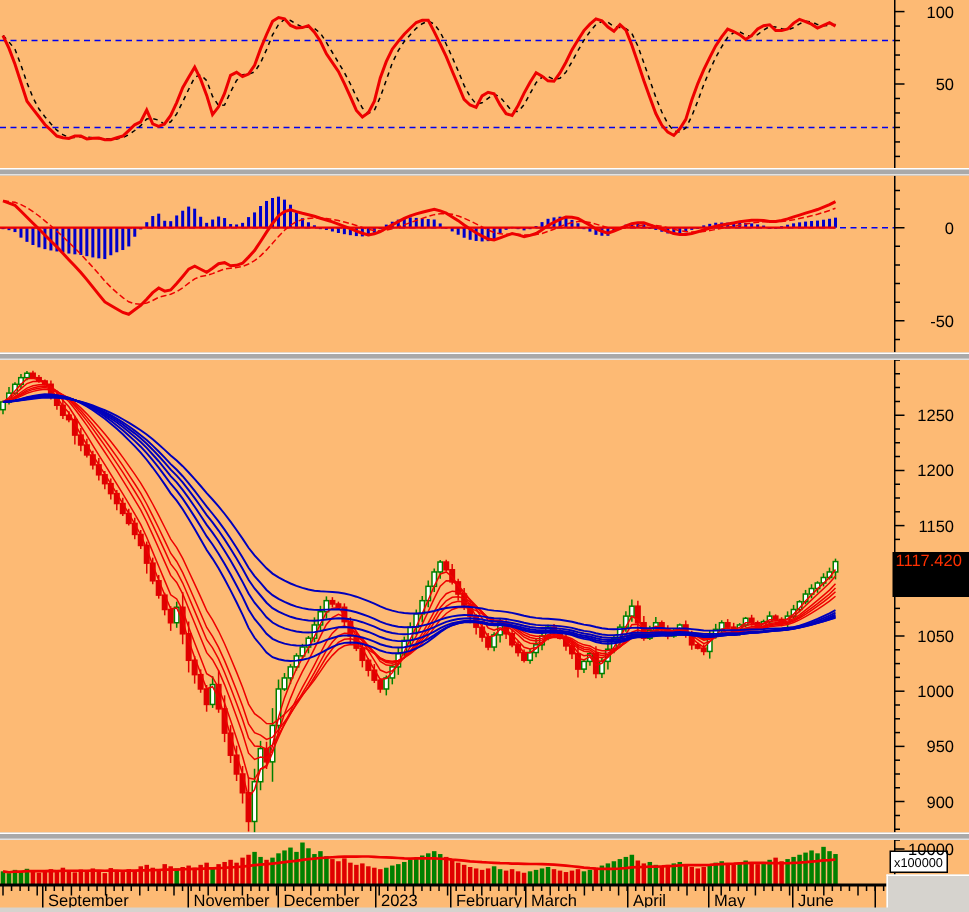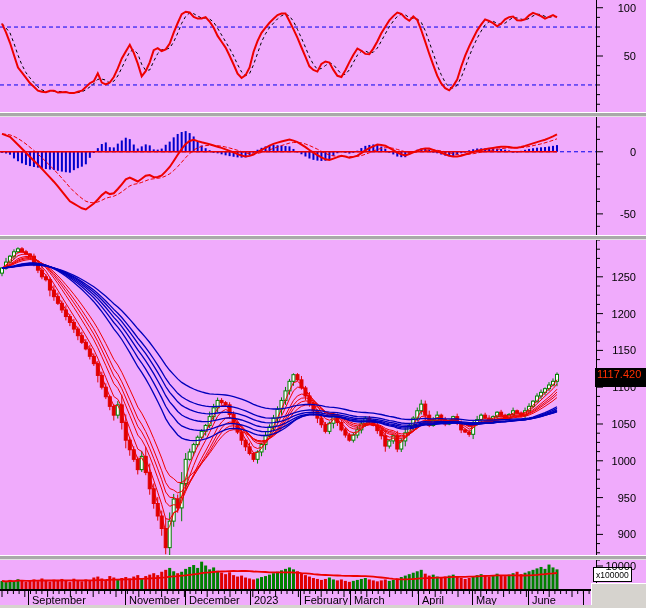--- a/index.html
+++ b/index.html
@@ -3,7 +3,7 @@
 <meta charset="utf-8">
 <style>
   html,body{margin:0;padding:0;background:#fff;}
-  .root{position:relative;width:646px;height:608px;background:#f0abfc;
+  .root{position:relative;width:646px;height:608px;background:#fdba74;
         font-family:"Liberation Sans",sans-serif;overflow:hidden;}
   svg.panel{position:absolute;left:0;display:block;}
   .sep{position:absolute;left:0;width:646px;height:5px;background:#a9a9a9;

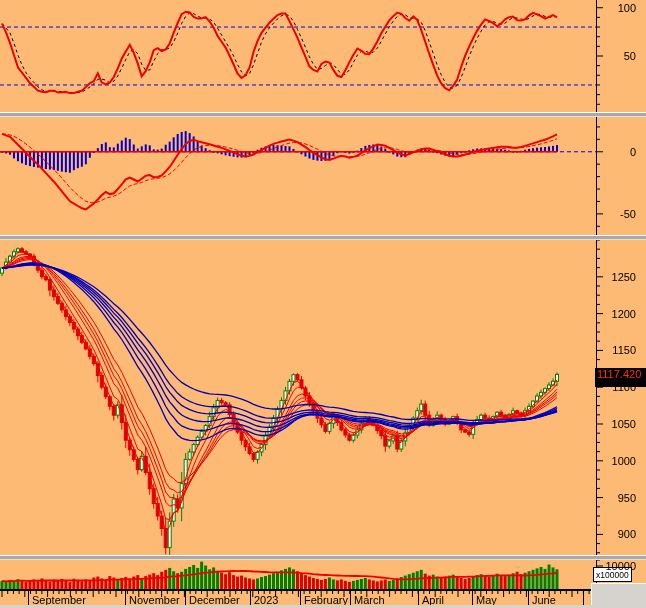--- a/index.html
+++ b/index.html
@@ -8,7 +8,7 @@
   svg.panel{position:absolute;left:0;display:block;}
   .sep{position:absolute;left:0;width:646px;height:5px;background:#a9a9a9;
        border-top:1px solid #ffffff;border-bottom:1px solid #e2e2e2;box-sizing:border-box;}
-  .price-tag{position:absolute;left:595px;top:368px;width:51px;height:19px;background:#000000;
+  .price-tag{position:absolute;left:595px;top:368px;width:51px;height:30px;background:#000000;
        color:#ff3000;font-size:11px;line-height:13px;padding-left:2px;box-sizing:border-box;
        white-space:nowrap;overflow:hidden;}
   .corner{position:absolute;left:591px;top:583px;width:55px;height:25px;background:#d6d3ce;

★ ★ ★ ★ ★ ★ ★

**HOW TO COMPLETE THIS TASK**: The records above, copied word for word without the pictures, are what should be output.

**SOLUTION**:
--- a/index.html
+++ b/index.html
@@ -3,7 +3,7 @@
 <meta charset="utf-8">
 <style>
   html,body{margin:0;padding:0;background:#fff;}
-  .root{position:relative;width:646px;height:608px;background:#f0abfc;
+  .root{position:relative;width:646px;height:608px;background:#fdba74;
         font-family:"Liberation Sans",sans-serif;overflow:hidden;}
   svg.panel{position:absolute;left:0;display:block;}
   .sep{position:absolute;left:0;width:646px;height:5px;background:#a9a9a9;

--- a/index.html
+++ b/index.html
@@ -8,7 +8,7 @@
   svg.panel{position:absolute;left:0;display:block;}
   .sep{position:absolute;left:0;width:646px;height:5px;background:#a9a9a9;
        border-top:1px solid #ffffff;border-bottom:1px solid #e2e2e2;box-sizing:border-box;}
-  .price-tag{position:absolute;left:595px;top:368px;width:51px;height:19px;background:#000000;
+  .price-tag{position:absolute;left:595px;top:368px;width:51px;height:30px;background:#000000;
        color:#ff3000;font-size:11px;line-height:13px;padding-left:2px;box-sizing:border-box;
        white-space:nowrap;overflow:hidden;}
   .corner{position:absolute;left:591px;top:583px;width:55px;height:25px;background:#d6d3ce;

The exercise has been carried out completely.